What the histogram is

  1. The histogram is a coarsely scaled and over small 2D representation of the tones. Some cameras have separate RGB histograms.
  2. The histogram has two edges, the left and the right edge of the bounding box
  3. If it looks like a peak has a slope extending past a box edge it means that there is some technical data that has been lost / will be lost regardless of RAW.
  4. RAW has a higher latitude because the contrast curve is not "baked in" and the camera histogram may not show the RAW histogram, it may show the histogram of the embedded JPEG in the RAW. So, you infer that you have half a stop or more of latitude even though the in-camera histogram is showing that there is a truncation of the slope or tail of the peak.
  5. With cameras with LiveView, the histogram is a predictive forecasting tool - it tells you before you press the trigger, what could be captured in tones. Shooting RAW or shooting a bracket of 3 or 5 shots is *NOT* a predictive tool - you have made the shots, you can retire without seeing the shots or you may take the time looking at the shots in camera - either way, you have lost oppurtunity or time. This lost time may be ok for a landscape shot but not useful for a quick assessment of a marching parade or anything in motion.
  6. Some cameras don't have histograms
  7. Some cameras don't have a good EVF or an LCD (e.g. my Kodak P880). This causes me to underestimate the visual quality of the image.

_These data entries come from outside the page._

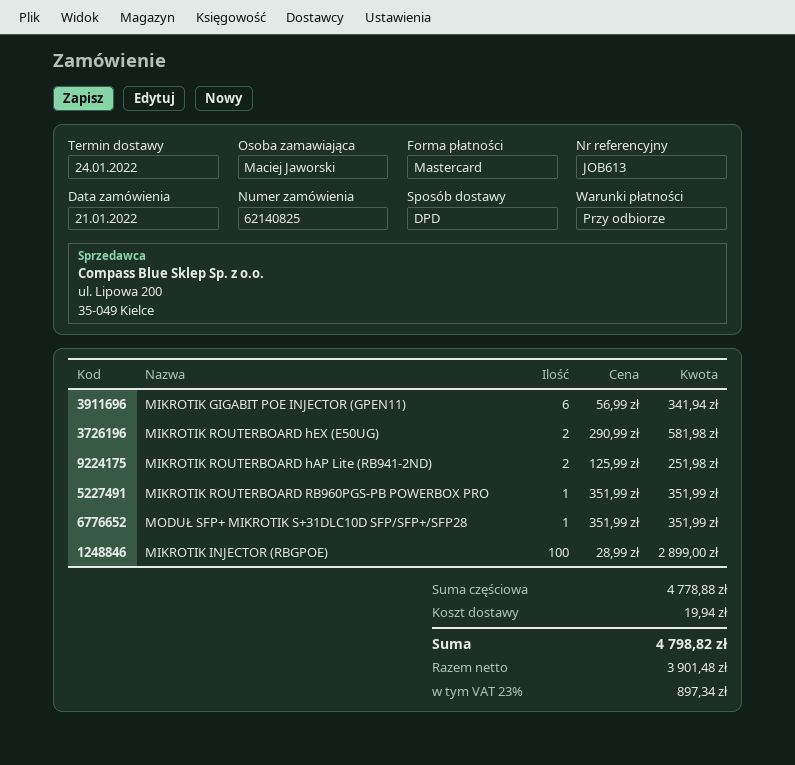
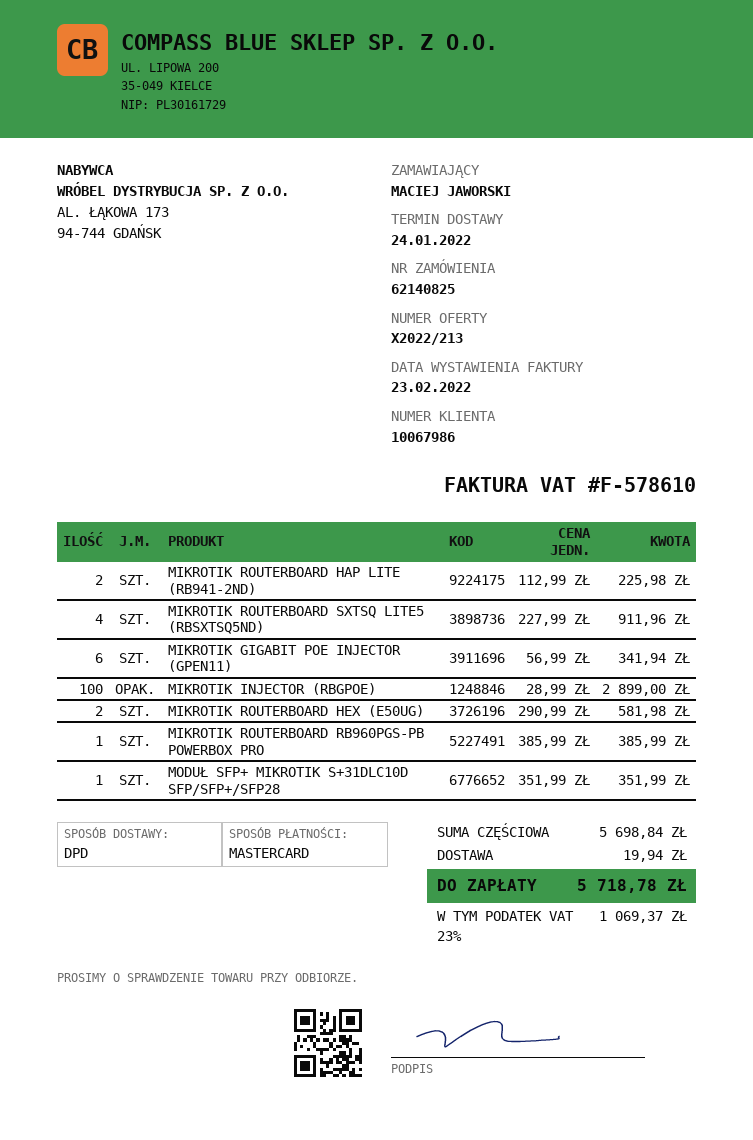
MIKROTIK ROUTERBOARD hAP Lite (RB941-2ND): 2 x 125.99 = 251.98 -> 2 x 112.99 = 225.98
MIKROTIK ROUTERBOARD RB960PGS-PB POWERBOX PRO: 1 x 351.99 = 351.99 -> 1 x 385.99 = 385.99
MIKROTIK ROUTERBOARD SXTSQ LITE5 (RBSXTSQ5ND): none -> 4 x 227.99 = 911.96
subtotal: 4778.88 -> 5698.84
tax: 23% = 897.34 -> 23% = 1069.37
total: 4798.82 -> 5718.78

  8. Some cameras have an over beautiful EVF or LCD (e.g. the newer Canon G models and reportedly the Panasonic LX-3, the Nikon D90 DSLRs set....). This can cause people to overestimate the visual quality of the image.
  9. Some cameras don't have auto bracketing e.g. the Nikon D60.

What a histogram IS NOT

  1. The histogram does not measure the visual quality of the shot. It is after all a crude 2D graph of tones.

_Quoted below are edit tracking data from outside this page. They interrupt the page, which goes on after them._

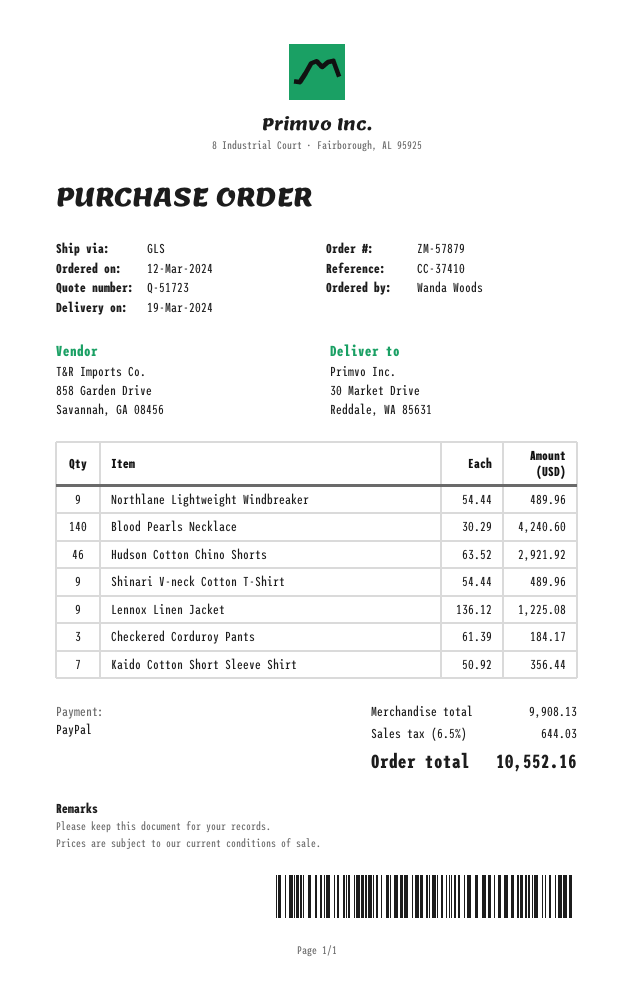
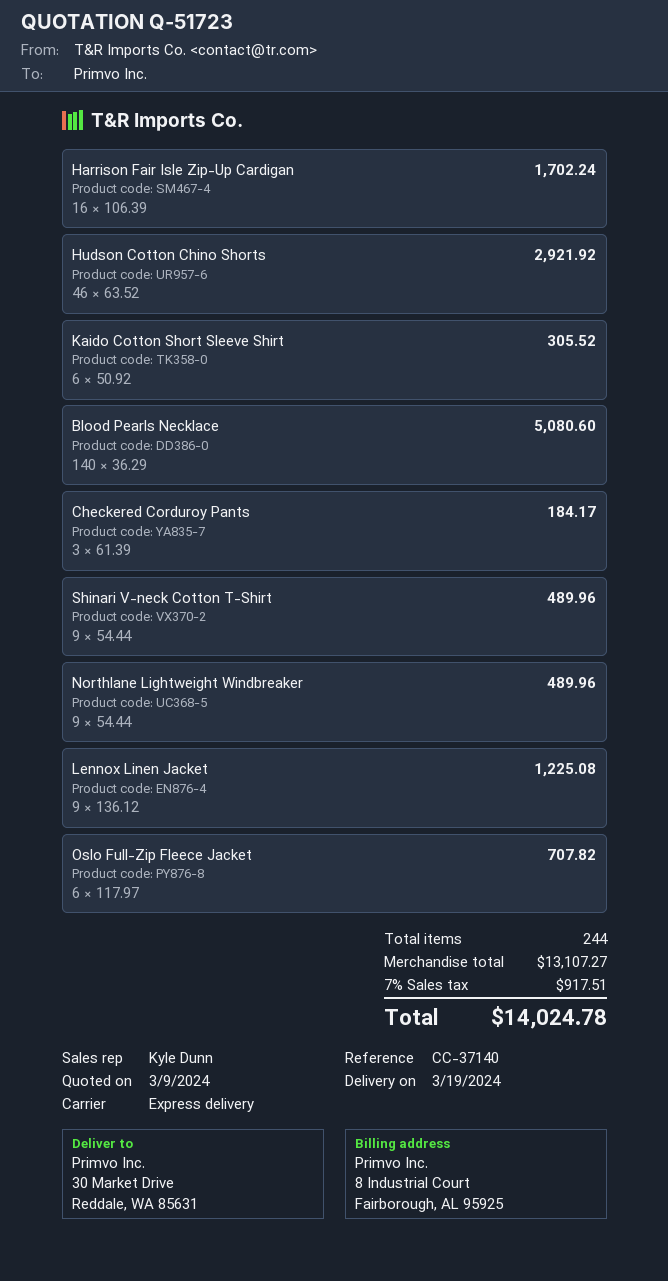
reference: CC-37410 -> CC-37140
shipping method: GLS -> express
Blood Pearls Necklace: 140 x 30.29 = 4240.60 -> 140 x 36.29 = 5080.60
Kaido Cotton Short Sleeve Shirt: 7 x 50.92 = 356.44 -> 6 x 50.92 = 305.52
Harrison Fair Isle Zip-Up Cardigan: none -> 16 x 106.39 = 1702.24
Oslo Full-Zip Fleece Jacket: none -> 6 x 117.97 = 707.82
subtotal: 9908.13 -> 13107.27
tax: 6.5% = 644.03 -> 7% = 917.51
total: 10552.16 -> 14024.78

  2. The histogram does not tell you which subject or part of the subject constitutes the tail or slope of the peaks that is being cut off.
  3. There is no "correct" histogram - the idea of "correct" does not apply because of points a. and b.
  4. The histogram does not tell you how to compose the shot.
  5. The histogram does not tell you what is wrong with the shot. It does not advise you that you are shooting into the sun, it does not tell you that you could enhance detail and micro contrast by changing your position and your lighting angle. It does not tell you that your metering pattern is inappropriate. It does not tell you that you are metering for a 12% grey target when you are facing white snow.
  6. The histogram does not tell you clearly how much to compensate in EV - i.e. how much EV to dial in to move the peak and thus the tail of the hills. You can do some experiments and gain some understanding by dialing in EV and shooting a test subject. And watching the histogram move horizontally. You do that as homework, not on the day.
  7. The histogram does not tell you how much tail to chop off or to force into the bounding box - that's your choice and you have to visualise using whatever method you understand (zone system, experience with the subject etc....). This is a human, visual assessment, certainly the computation and artificial intelligence is getting smarter but the histogram isn't - the histogram is a crude 2D graph.
If a person does not understand how to use the histogram, there is nothing stopping the person from doing a bracket of shots or interpreting visual quality by looking at the LCD screen or the EVF.
The histogram is an informative and useful tool above the:
  1. It's sunny so I use f/16 1/100 @ ISO 100
  2. Oh, the meter says it is EV 17 @ ISO 100
  3. Heck, I'l just dial RAW and shoot a bracket of 5 shots at .3 intervals, one of them should work.
If a person does not want to use the histogram and has some magic recipe that works for them, just do it.